Change detection outputs
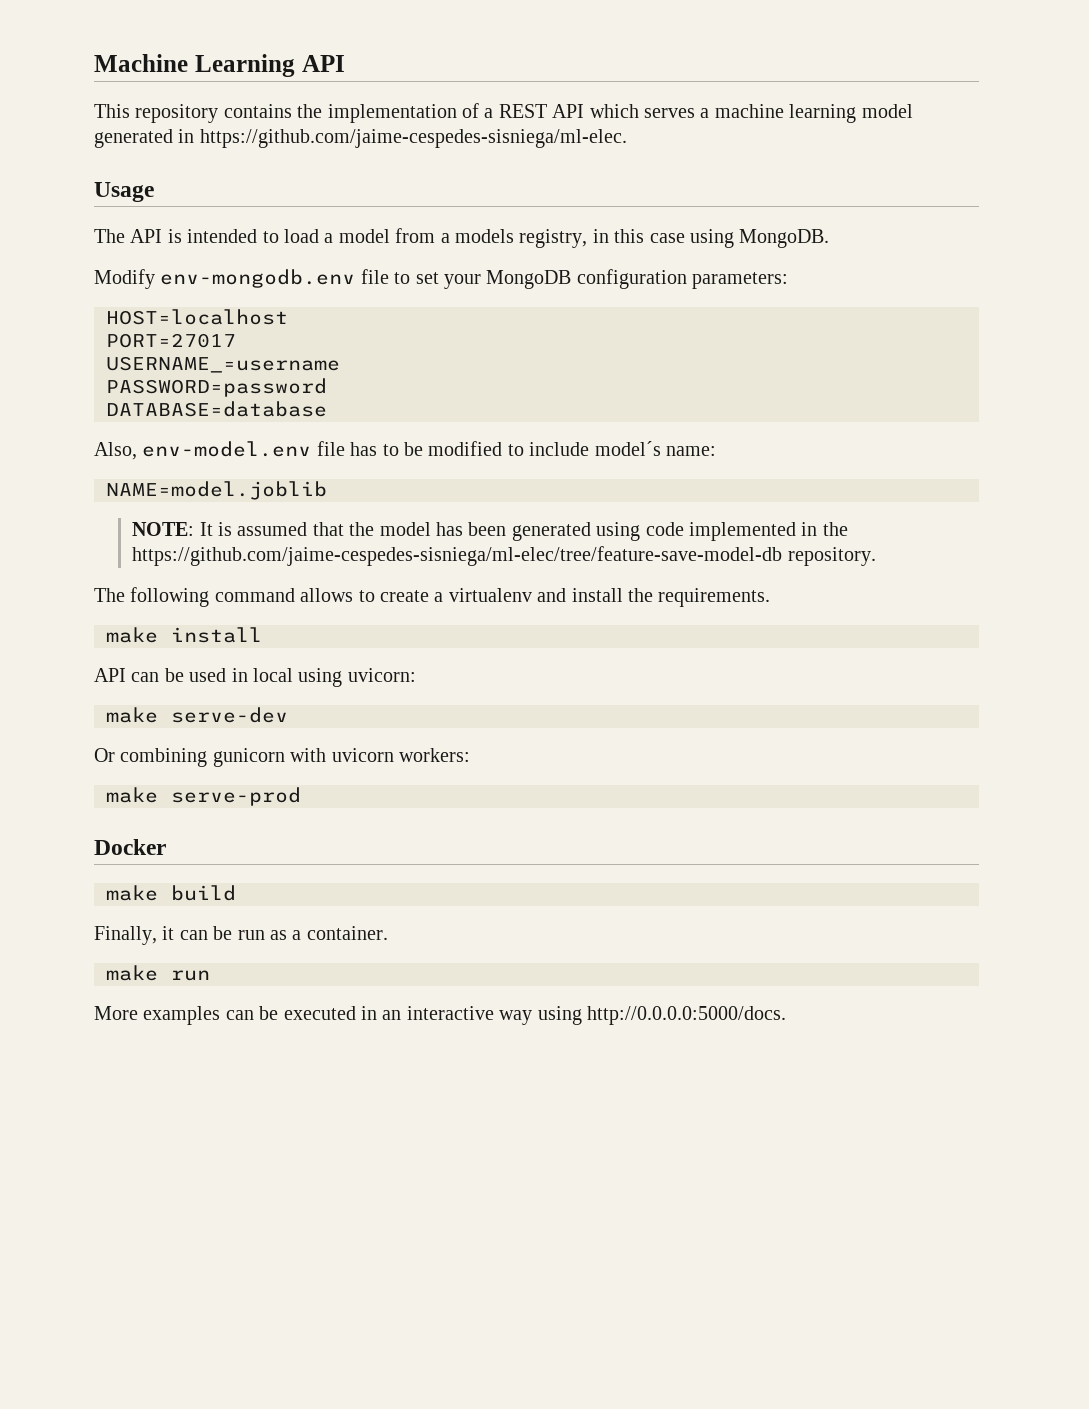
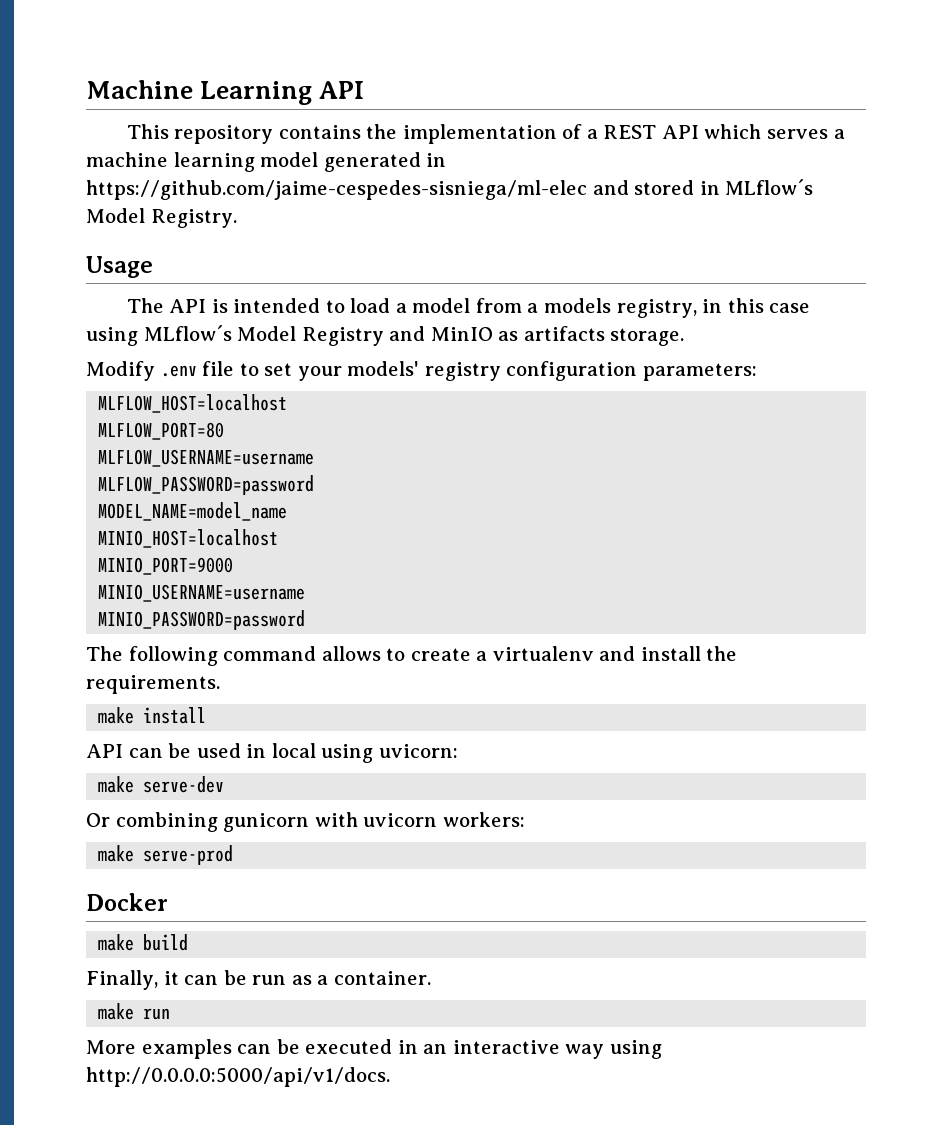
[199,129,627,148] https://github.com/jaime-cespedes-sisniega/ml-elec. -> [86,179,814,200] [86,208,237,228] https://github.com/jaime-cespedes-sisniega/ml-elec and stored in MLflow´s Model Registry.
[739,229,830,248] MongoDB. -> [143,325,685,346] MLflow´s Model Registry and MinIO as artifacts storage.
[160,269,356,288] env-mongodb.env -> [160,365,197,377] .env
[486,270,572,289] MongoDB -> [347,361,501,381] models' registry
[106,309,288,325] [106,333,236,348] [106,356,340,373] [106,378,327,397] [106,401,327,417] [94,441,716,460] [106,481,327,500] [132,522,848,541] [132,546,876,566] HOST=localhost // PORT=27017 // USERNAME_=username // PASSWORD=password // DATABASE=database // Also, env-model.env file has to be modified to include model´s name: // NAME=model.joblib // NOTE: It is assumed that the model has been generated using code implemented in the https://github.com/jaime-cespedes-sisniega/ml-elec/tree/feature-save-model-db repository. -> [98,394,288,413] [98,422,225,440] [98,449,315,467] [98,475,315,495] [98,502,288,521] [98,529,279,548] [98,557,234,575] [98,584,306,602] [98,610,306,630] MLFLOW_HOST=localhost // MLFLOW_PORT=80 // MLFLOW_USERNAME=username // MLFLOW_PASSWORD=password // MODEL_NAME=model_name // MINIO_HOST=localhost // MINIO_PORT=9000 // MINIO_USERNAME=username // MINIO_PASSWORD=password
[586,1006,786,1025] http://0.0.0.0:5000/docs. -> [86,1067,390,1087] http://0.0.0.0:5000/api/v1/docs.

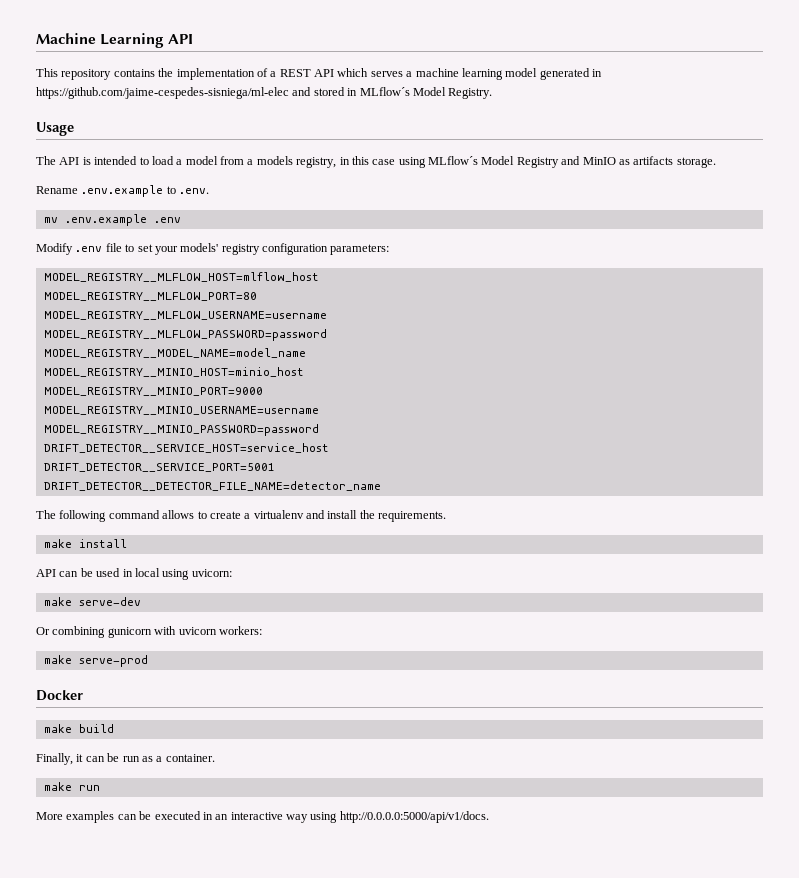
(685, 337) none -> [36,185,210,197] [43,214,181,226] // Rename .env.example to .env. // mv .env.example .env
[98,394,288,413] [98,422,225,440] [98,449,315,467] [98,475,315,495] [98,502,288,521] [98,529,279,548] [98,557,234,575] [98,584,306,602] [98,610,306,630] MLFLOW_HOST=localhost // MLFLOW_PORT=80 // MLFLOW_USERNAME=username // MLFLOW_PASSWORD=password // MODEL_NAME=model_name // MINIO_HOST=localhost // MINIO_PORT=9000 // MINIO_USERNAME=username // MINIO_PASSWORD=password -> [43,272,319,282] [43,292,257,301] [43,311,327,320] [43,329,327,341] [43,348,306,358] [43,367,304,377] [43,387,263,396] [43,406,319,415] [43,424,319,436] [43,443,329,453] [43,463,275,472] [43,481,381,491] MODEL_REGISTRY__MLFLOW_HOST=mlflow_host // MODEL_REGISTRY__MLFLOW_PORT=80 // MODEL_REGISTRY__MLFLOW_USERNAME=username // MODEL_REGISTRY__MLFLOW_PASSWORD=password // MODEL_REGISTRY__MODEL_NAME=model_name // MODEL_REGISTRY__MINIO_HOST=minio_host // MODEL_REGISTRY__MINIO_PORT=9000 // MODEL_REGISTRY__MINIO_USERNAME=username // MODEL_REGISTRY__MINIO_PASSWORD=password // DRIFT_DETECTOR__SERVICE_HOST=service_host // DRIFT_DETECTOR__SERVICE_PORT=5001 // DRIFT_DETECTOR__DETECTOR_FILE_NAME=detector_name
---
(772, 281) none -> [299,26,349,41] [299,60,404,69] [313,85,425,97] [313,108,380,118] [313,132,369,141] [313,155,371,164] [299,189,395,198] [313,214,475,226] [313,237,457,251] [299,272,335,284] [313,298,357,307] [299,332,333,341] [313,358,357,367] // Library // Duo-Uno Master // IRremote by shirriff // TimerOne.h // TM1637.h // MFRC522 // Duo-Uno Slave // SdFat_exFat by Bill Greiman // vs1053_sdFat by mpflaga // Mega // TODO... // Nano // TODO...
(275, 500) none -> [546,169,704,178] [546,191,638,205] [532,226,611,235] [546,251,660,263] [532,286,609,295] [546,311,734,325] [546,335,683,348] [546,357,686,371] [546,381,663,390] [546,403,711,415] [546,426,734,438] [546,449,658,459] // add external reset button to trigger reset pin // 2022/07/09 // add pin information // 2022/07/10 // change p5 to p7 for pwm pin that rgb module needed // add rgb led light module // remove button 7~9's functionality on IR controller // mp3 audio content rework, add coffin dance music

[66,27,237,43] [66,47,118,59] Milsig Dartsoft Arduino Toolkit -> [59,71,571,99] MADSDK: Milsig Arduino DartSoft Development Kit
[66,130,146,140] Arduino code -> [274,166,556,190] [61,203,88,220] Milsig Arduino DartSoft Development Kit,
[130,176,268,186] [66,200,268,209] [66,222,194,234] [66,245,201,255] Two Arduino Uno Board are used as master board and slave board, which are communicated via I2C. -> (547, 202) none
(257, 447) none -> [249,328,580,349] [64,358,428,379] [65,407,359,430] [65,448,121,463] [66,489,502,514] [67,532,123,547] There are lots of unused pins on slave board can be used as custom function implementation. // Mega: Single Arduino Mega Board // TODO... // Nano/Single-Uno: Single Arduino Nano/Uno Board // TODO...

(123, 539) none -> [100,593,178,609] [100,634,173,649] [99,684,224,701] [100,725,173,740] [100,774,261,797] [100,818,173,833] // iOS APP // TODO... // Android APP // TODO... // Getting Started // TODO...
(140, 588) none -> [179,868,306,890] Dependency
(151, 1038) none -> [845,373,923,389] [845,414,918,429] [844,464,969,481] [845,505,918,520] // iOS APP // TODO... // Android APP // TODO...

▶ _Task directions_
From the entries above, return exactly the line containing "[160,269,356,288] env-mongodb.env ->", the line containing "[486,270,572,289] MongoDB ->", and all lines between, and nothing else.

▶ _Solution for this task_
[160,269,356,288] env-mongodb.env -> [160,365,197,377] .env
[486,270,572,289] MongoDB -> [347,361,501,381] models' registry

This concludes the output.